Es besteht die Möglichkeit, ein konkretes Vorlageverlangen des Betriebsprüfers anzufechten. Dies hat der BFH sowohl in dem aktuellen Beschluss als auch in dem erwähnten Urteil aus 2009 betont. Eine Anfechtung kann sinnvoll oder sogar verpflichtend sein, wenn sich der Prüfer nicht mit anonymisierten Daten einverstanden erklärt. Gleiches gilt für den Fall, dass der Prüfer die Vorlage aller elektronisch geführten Unterlagen verlangt, und zwar auch der freiwillig geführten.

Ein solch überbordendes Verlangen wird bei Einnahmen-Überschussrechnern oft rechtswidrig sein.

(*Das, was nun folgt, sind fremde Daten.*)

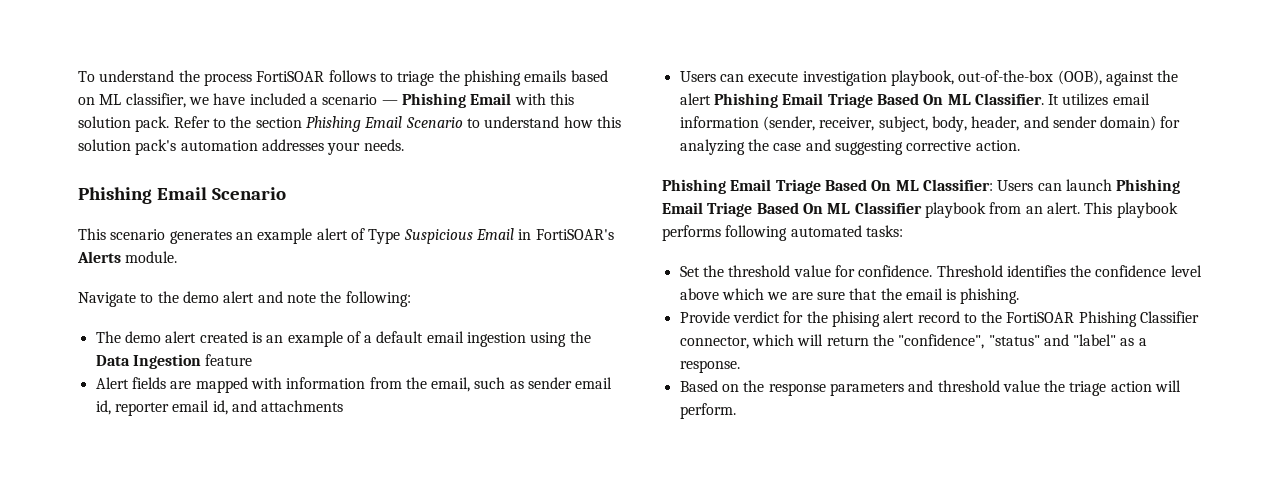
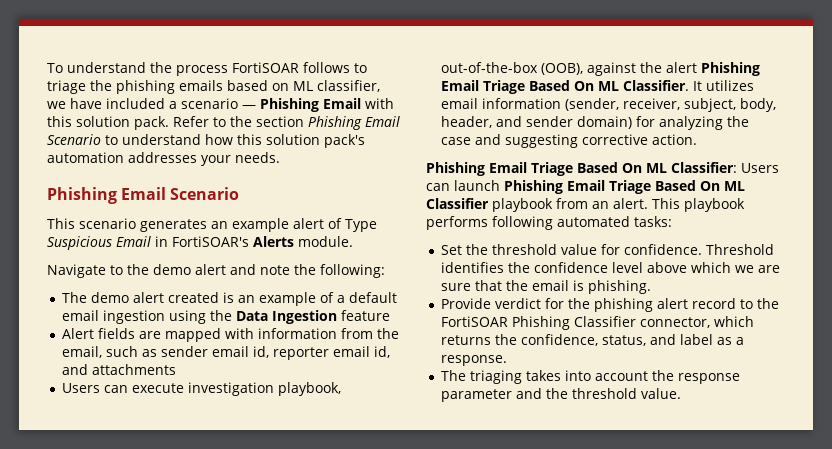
[831,311,880,327] phising -> [593,298,653,312] phishing
[797,334,1147,349] [679,360,740,373] [679,380,1182,396] [679,403,736,419] will return the "confidence", "status" and "label" as a response. // Based on the response parameters and threshold value the triage action will perform. -> [440,334,744,346] [440,355,507,366] [440,370,740,384] [440,388,681,402] returns the confidence, status, and label as a response. // The triaging takes into account the response parameter and the threshold value.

So hat der BFH bereits entschieden: Die Finanzämter dürfen im Rahmen der Außenprüfung bei Einnahmen-Überschussrechnern nur auf die digitalen Daten Zugriff nehmen, die der Aufzeichnungspflicht unterliegen und die der Steuerpflichtige insoweit auch tatsächlich elektronisch gespeichert hat. Ein darüber hinausgehender Zugriff ist – anders als bei Bilanzierenden – nicht zulässig (BFH-Urteil vom 12.2.2020, X R 8/18; BFH-Urteil vom 7.6.2021, VIII R 24/18).

 

Um noch einmal auf die Schwärzung und Anonymisierung zurückzukommen. Im Zeitalter der Digitalisierung greift natürlich niemand mehr zum schwarzen Edding-Filzstift. Vielmehr gilt: Soweit eine Einsichtnahme durch das Finanzamt eingeschränkt zulässig ist, muss der Unternehmer die Datenbestände so organisieren, dass bei einer zulässigen Einsichtnahme in die steuerlich relevanten Datenbestände keine geschützten Bereiche tangiert werden können (FG Nürnberg, Urteil vom 30.7.2009, 6 K 1286/2008, EFG 2009 S. 1991 Nr. 24; FG Baden-Württemberg, Urteil vom 16.11.2011, 4 K 4819/08). Als Mittel der Anonymisierung kommen insoweit beispielhaft Zugriffsberechtigungskonzepte, die eine hinreichende Datentrennung gewährleisten und mit eindeutigen Ordnungs- bzw. Identifikationsmerkmalen arbeiten, in Betracht. Sie dürfen keine Rückschlüsse auf die die Identität des Mandanten oder Patienten zulassen (Bayerisches Landesamt für Steuern v. 28.03.2012, S 0251. 1.1-2/1 St 42). Beispiel: In dem für die Finanzverwaltung zugänglichen Bereich werden nur die Patienten- oder Mandantennummern angegeben und es wird sozusagen ein zweiter Bereich mit den vollständigen Daten geschaffen, auf die nur der Arzt oder Rechtsanwalt Zugriff hat. Viele Anbieter von Buchhaltungsprogrammen ermöglichen eine Zugriffsbeschränkung.

 


Die Bundesrechtsanwaltskammer hat einen Leitfaden „Betriebsprüfungen in Rechtsanwaltskanzleien“ mit vielen weiteren Hinweisen veröffentlicht. Der Leitfaden ist auch für andere Berufsgruppen von Interesse, beispielsweise zu der Frage, welche Rückschlüsse Bewirtungsbelege und Fahrtenbücher auf die Mandanten zulassen dürfen.